Stills and other activists allege that the relationship between the CDPHE and the uranium industry is too cozy.
“The administrative hearing conducted by an independent administrative law officer will provide the first real inquiry into Energy Fuels’ proposed mill and plan to dispose of the radioactive wastes,” he said.
West Slope residents and multiple conservation and social justice organizations have raised serious concerns about the proposed mill, which would be built on 800 acres of ranch land in Paradox Valley on a site between the Dolores and San Miguel Rivers. Those concerns have included the potential for water contamination from radioactive waste and tailings disposal; air pollutants and emissions; insufficient bonding; socioeconomic issues; health impacts to nearby residents; wildlife; and the amount of water necessary to run the mill.
“Western Colorado – including my home town of Grand Junction – is already pock-marked with radioactive mill tailings and the associated contamination of soil and water.” said Janet Johnson, a Grand Junction resident and member of WCC-Mesa County. “If Energy Fuels cannot prove that its proposal avoids the environmental contamination and public health impacts that have accumulated for the past half-century, Energy Fuel’s proposal to establish yet another radioactive waste site in Colorado should be denied.”

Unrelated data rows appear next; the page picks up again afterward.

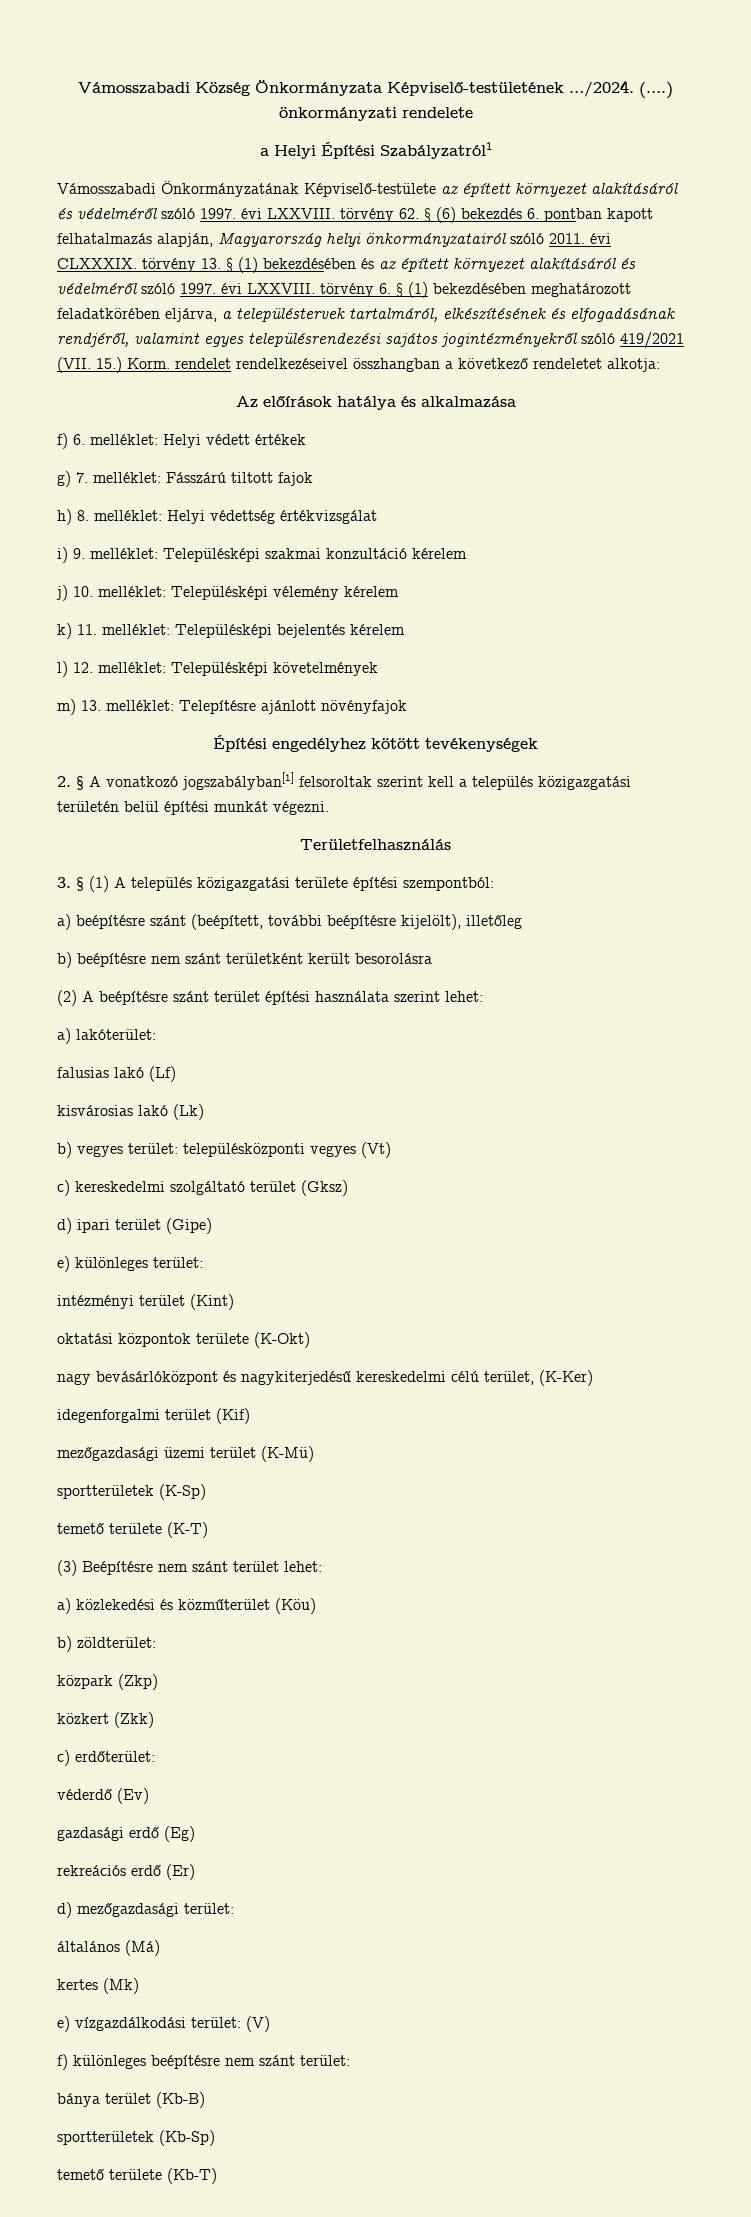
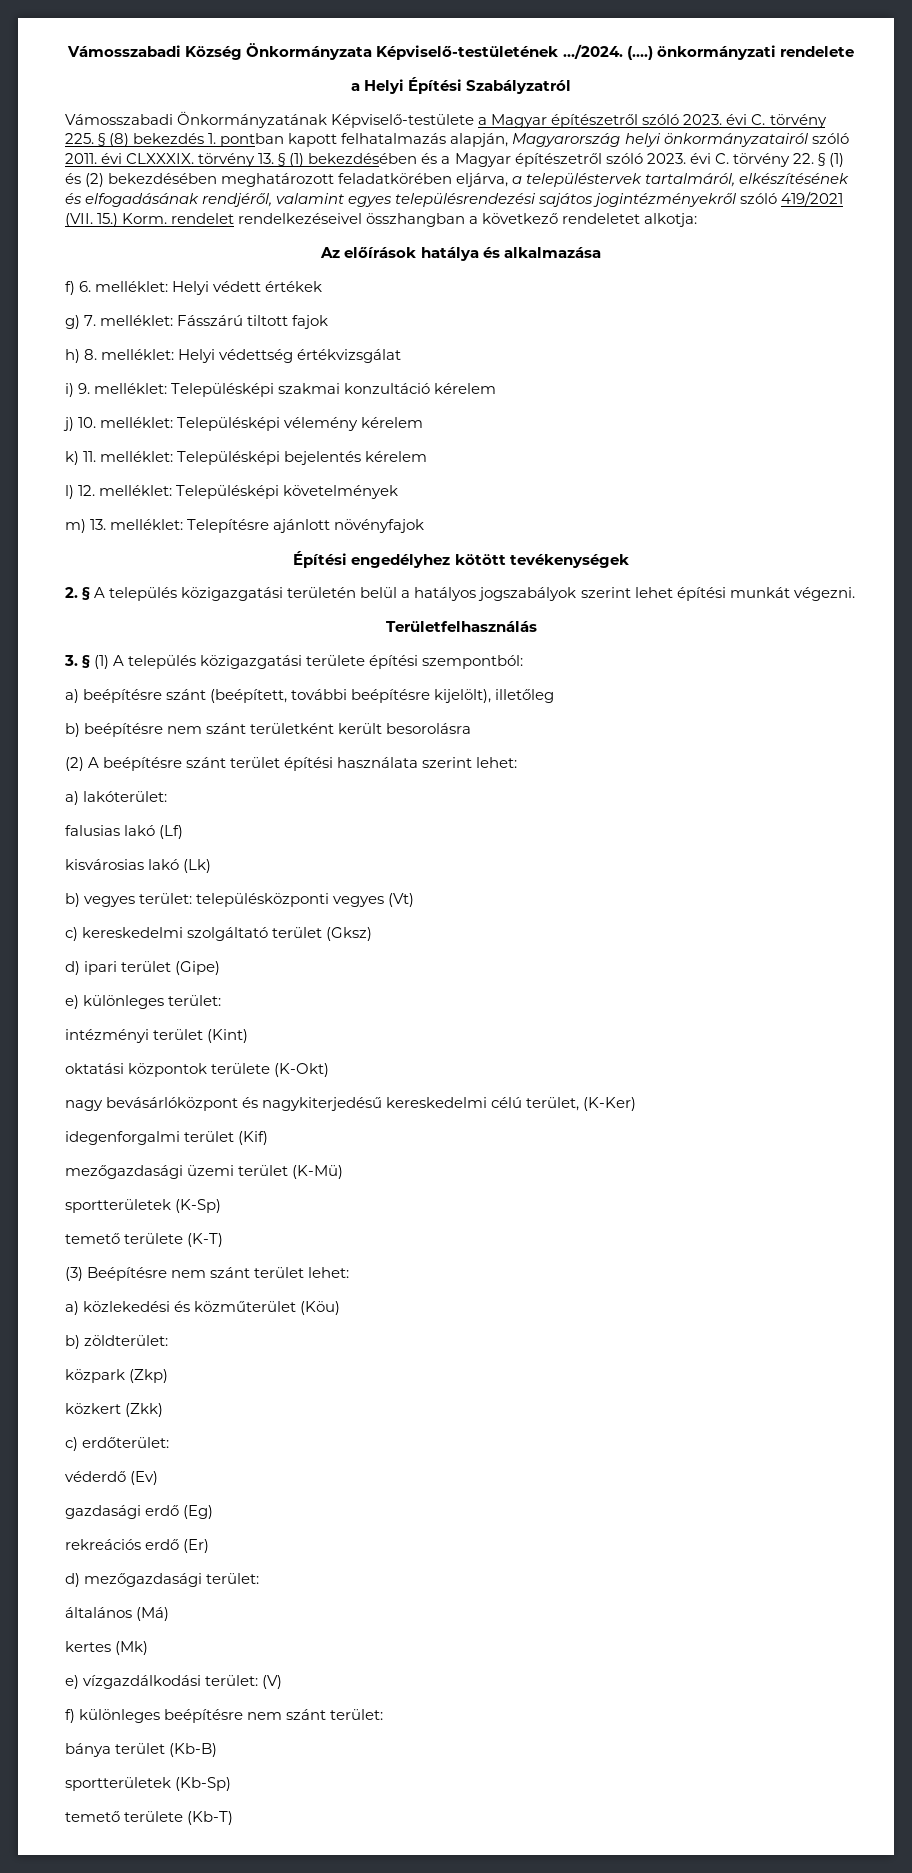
- a Helyi Építési Szabályzatról1
+ a Helyi Építési Szabályzatról
- Vámosszabadi Önkormányzatának Képviselő-testülete az épített környezet alakításáról és védelméről szóló 1997. évi LXXVIII. törvény 62. § (6) bekezdés 6. pontban kapott felhatalmazás alapján, Magyarország helyi önkormányzatairól szóló 2011. évi CLXXXIX. törvény 13. § (1) bekezdésében és az épített környezet alakításáról és védelméről szóló 1997. évi LXXVIII. törvény 6. § (1) bekezdésében meghatározott feladatkörében eljárva, a településtervek tartalmáról, elkészítésének és elfogadásának rendjéről, valamint egyes településrendezési sajátos jogintézményekről szóló 419/2021 (VII. 15.) Korm. rendelet rendelkezéseivel összhangban a következő rendeletet alkotja:
+ Vámosszabadi Önkormányzatának Képviselő-testülete a Magyar építészetről szóló 2023. évi C. törvény 225. § (8) bekezdés 1. pontban kapott felhatalmazás alapján, Magyarország helyi önkormányzatairól szóló 2011. évi CLXXXIX. törvény 13. § (1) bekezdésében és a Magyar építészetről szóló 2023. évi C. törvény 22. § (1) és (2) bekezdésében meghatározott feladatkörében eljárva, a településtervek tartalmáról, elkészítésének és elfogadásának rendjéről, valamint egyes településrendezési sajátos jogintézményekről szóló 419/2021 (VII. 15.) Korm. rendelet rendelkezéseivel összhangban a következő rendeletet alkotja:
- 2. § A vonatkozó jogszabályban[1] felsoroltak szerint kell a település közigazgatási területén belül építési munkát végezni.
+ 2. § A település közigazgatási területén belül a hatályos jogszabályok szerint lehet építési munkát végezni.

The hearing will be held between Nov. 7 and 13, 2012, and a day has been set aside during that week to take public comment, providing the first meaningful opportunity to have the public’s opinions considered in the state process, according to Travis Stills, the attorney representing Sheep Mountain Alliance.
To begin the formal process, CDPHE will issue a public notice on Aug. 7. The public notice will identify the hearing officer for the proceedings, the specific location of the hearing and provide a deadline for interested organizations and individuals to file for formal party status.